Even here, in mid-winter, we could be so happy, dear child, you and I together. Through my attic window I can see the spread of sky above the plain. In spite of the season it is very blue, incredibly blue, like the sky in some southern land. Here and there its brightness is framed in bunches of white cloud such as one sees in summer. And the distant view has nothing in it of January. There seems as much green in it as brown and grey. I can see lovely long roofs, great simple masses, and roads, and the grassy verges where they twist and turn. To make it into a background of quiet happiness against which we two could spend long hours loving and sauntering, all that is necessary is to wipe out of the landscape the figures of all these poor fellows in faded blue who move about like so many great heavy ants.

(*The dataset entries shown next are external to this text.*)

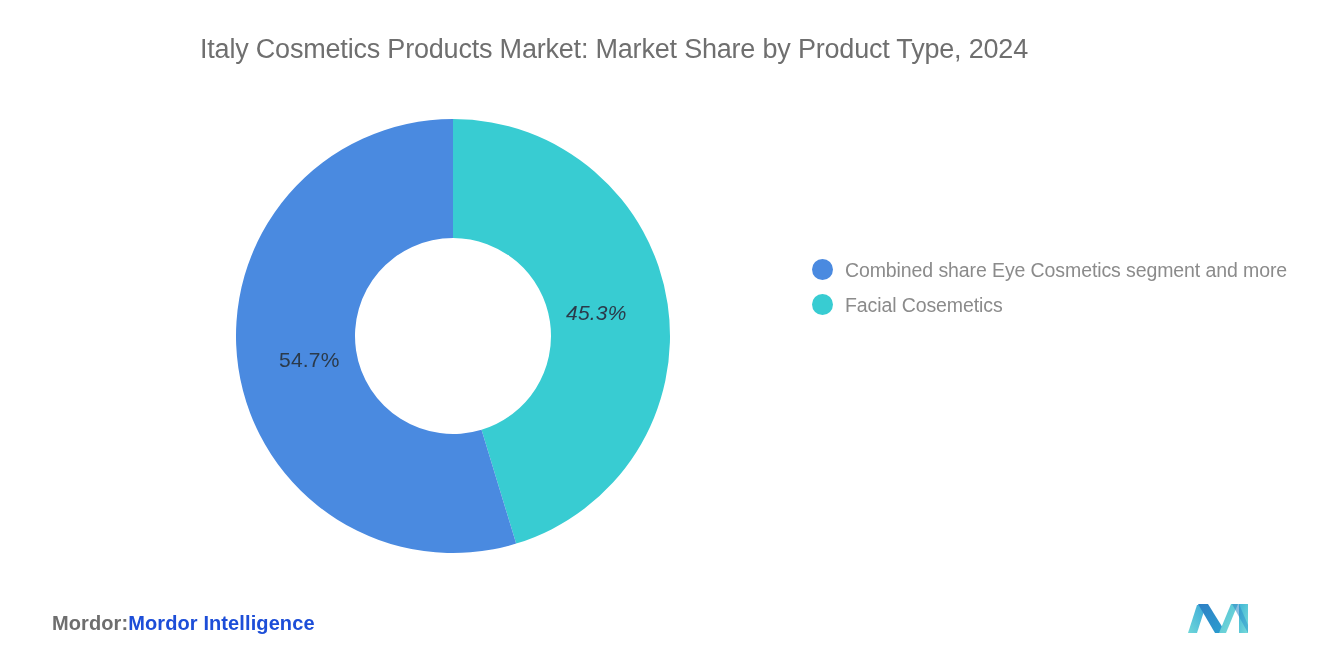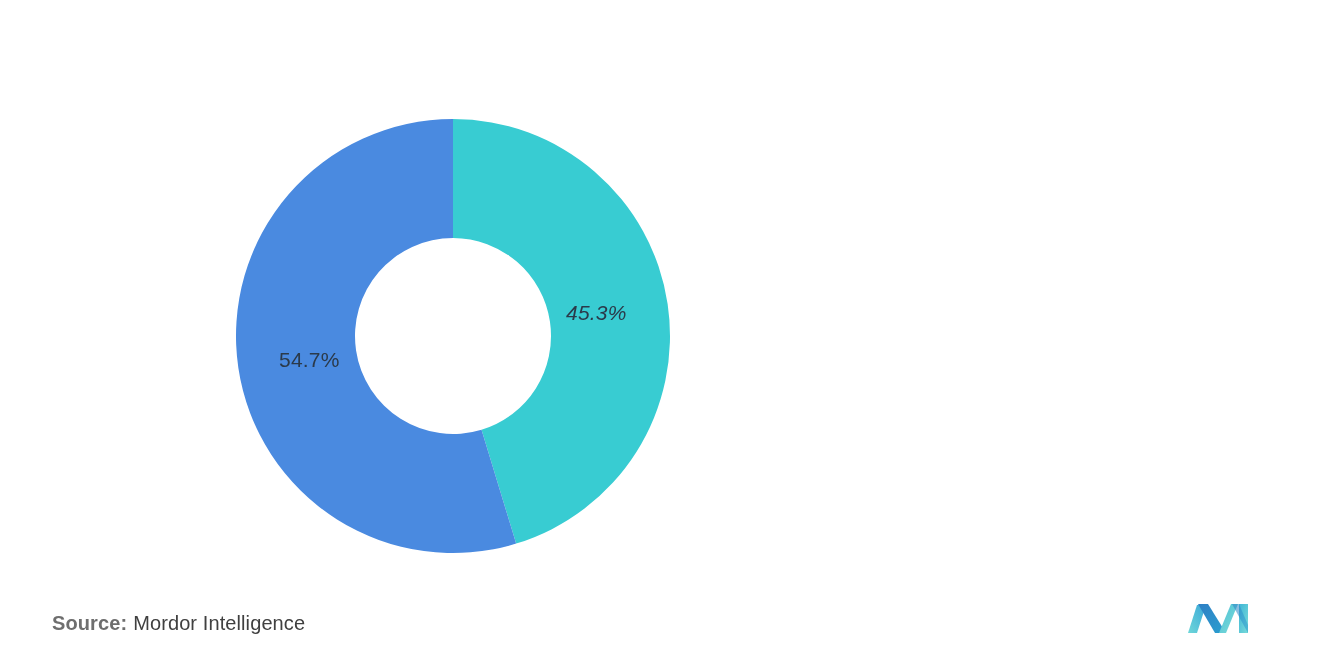"Italy Cosmetics Products Market: Market" div { html: none -> <div>Italy Cosmetics Products Market: Market Share by Product Type, 2024</div> }
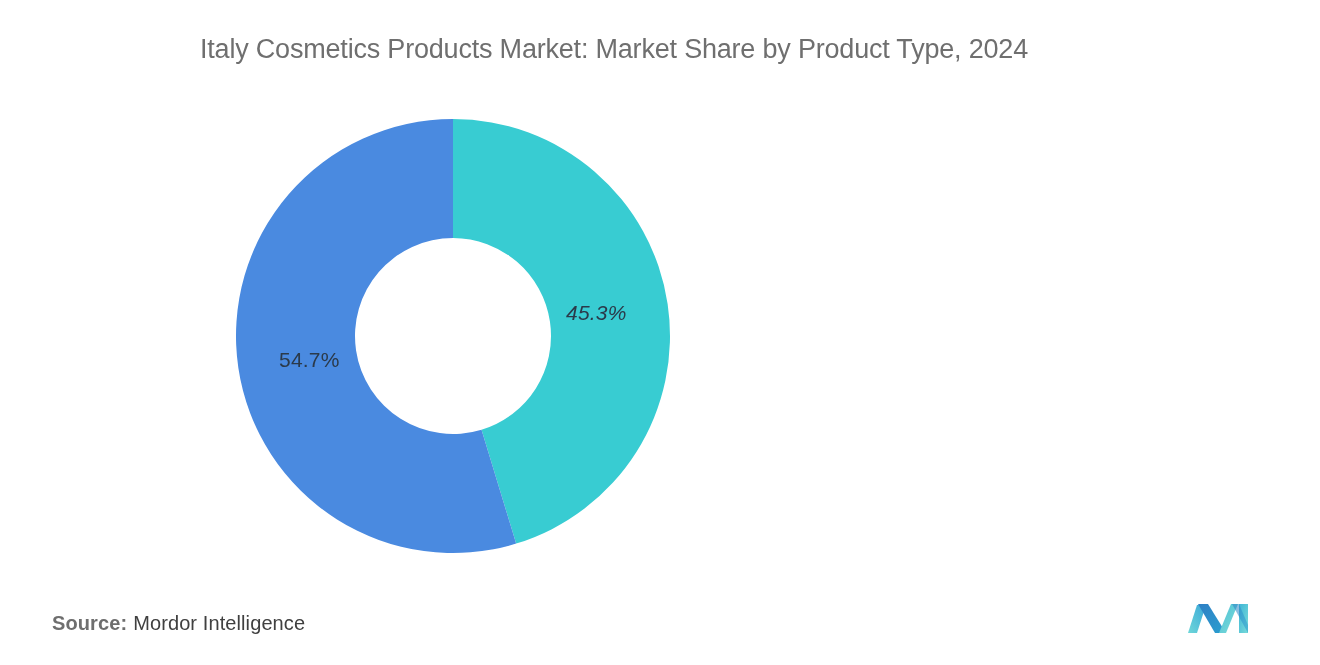"Combined share Eye Cosmetics segment" div { html: none -> <div> <div> <span></span> <span>Combined share Eye Cosmetics segment and more</span> </div> <div> <span></span> <span>Facial Cosemetics</span> </div> </div> }
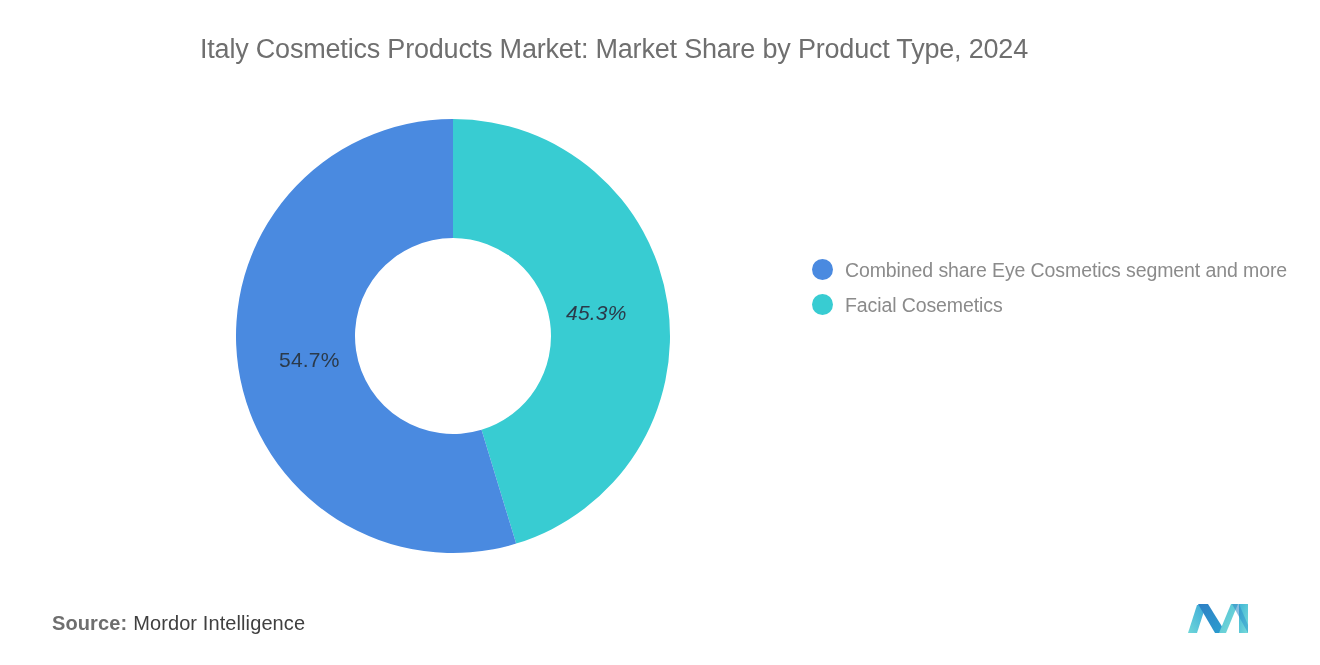"Source:" span { text: Source -> Mordor }
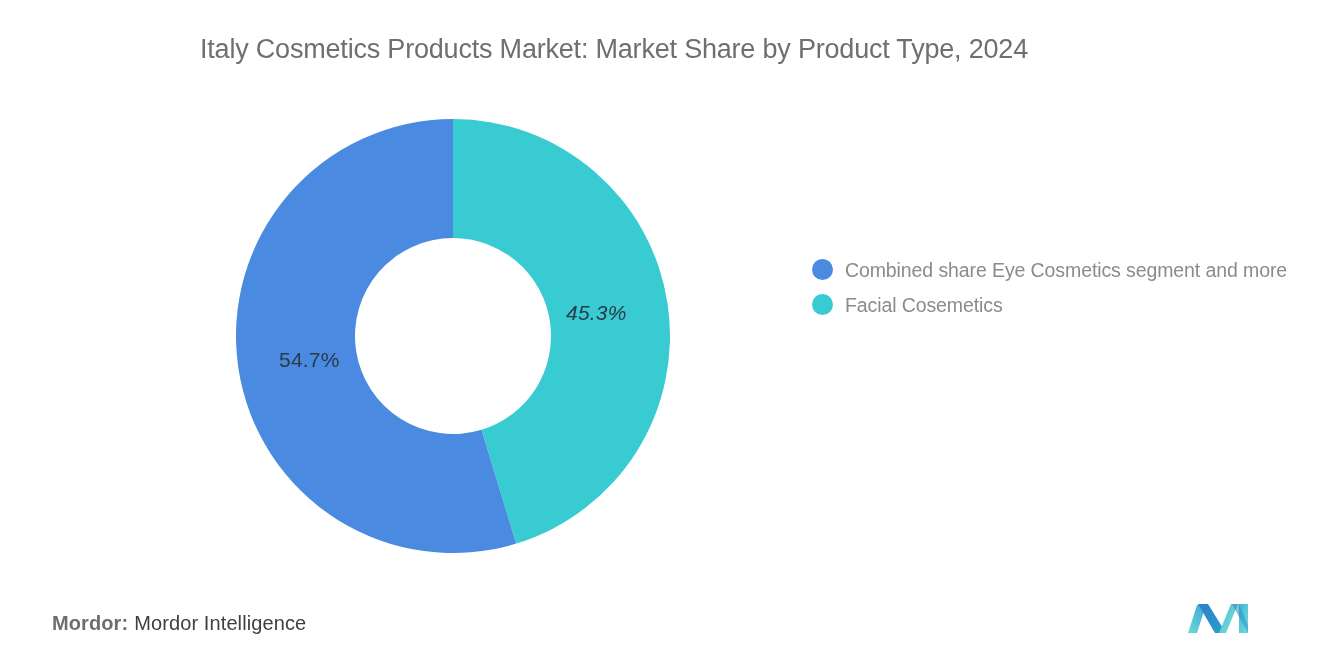"Mordor Intelligence" #source-value { color: #404040 -> #1d4ed8; font-weight: 400 -> 700; margin-left: 6px -> none }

The plain in which this village lies hidden is completely pastoral, with nothing military about it at all. An hour after the last man in blue has vanished, it will look once more exactly like one of Millet’s pictures. Even the village has a curious beauty of its own. It is the one I told you of in my previous letters. To think that we’ve been here a month already! It’s all so good that it’s really rather frightening. I keep on wondering what horrible thing is going to happen next. But I do my best to enjoy the moment. The great thing is just to go on living.